Singularity and Apptainer
Containers provide an isolated environment that supports user applications. In many cases, it is helpful to use a container to obtain the right environment for your applications on HPC clusters, so as to avoid installing too many dependencies.
Containers have great portability and mobility, that says, it is convenient to migrate your applications bewtween different platforms, such as laptops/desktops, cloud platforms and HPC clusters.
The most well known container is Docker, which is designed for laptops/desktops and cloud platforms. On ORCD clusters, we use Apptainer and Singularity instead, which are particularly designed for high-perfromance computing. Apptainer is extended from Singularity. Both are compatible with Docker.
Note
In the following, the terminology Singularity will be used in most cases. The statements hold if the terminologies Singularity and Apptainer are switched.

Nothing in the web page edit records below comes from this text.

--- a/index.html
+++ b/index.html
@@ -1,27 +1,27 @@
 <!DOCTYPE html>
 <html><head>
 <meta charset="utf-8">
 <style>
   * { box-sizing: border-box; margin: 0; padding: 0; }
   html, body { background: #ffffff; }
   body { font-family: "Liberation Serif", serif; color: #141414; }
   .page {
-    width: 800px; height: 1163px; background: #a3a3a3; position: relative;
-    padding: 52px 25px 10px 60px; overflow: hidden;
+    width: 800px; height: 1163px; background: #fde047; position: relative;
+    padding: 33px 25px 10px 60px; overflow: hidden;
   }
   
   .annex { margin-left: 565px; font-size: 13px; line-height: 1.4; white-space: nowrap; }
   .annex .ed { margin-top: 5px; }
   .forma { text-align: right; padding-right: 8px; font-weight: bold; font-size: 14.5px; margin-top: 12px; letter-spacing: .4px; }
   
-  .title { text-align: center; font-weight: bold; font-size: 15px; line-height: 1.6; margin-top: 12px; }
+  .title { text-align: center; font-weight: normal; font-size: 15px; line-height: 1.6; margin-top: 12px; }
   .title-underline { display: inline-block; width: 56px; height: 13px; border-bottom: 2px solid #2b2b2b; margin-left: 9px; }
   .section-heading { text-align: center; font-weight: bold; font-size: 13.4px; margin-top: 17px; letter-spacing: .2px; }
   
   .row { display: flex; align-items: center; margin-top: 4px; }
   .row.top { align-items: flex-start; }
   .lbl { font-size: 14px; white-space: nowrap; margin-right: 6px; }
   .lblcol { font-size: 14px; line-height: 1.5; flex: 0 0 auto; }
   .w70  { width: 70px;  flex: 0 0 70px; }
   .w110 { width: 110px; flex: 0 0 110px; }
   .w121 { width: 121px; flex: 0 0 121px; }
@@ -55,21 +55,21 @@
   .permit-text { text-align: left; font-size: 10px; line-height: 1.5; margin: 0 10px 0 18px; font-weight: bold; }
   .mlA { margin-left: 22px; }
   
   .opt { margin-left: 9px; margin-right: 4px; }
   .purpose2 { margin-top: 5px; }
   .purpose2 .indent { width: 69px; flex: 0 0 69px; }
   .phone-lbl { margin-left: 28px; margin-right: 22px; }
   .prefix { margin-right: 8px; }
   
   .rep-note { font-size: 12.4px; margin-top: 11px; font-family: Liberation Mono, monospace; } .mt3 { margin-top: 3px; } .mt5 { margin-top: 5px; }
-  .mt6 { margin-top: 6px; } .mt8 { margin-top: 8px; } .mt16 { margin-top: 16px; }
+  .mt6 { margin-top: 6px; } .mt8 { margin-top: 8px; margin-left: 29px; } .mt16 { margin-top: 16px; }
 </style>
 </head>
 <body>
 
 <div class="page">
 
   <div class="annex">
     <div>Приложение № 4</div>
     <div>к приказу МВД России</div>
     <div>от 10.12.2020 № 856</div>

Users can use Singularity to support many applications, such as Python, R, C/Fortran packages, and many GUI software. In particular, containers are popular in supporting Python pakcages for the artificial intelligence (AI) and data science communities, such as Pytorch, Tensorflow, and many others. The Ubuntu operating system (OS) is widely used in the AI community and it is convinient to install many AI appications in Ubuntu environment. Users can use Singularity to obtain Ubuntu OS other than Rocky 8 OS on the host cluster.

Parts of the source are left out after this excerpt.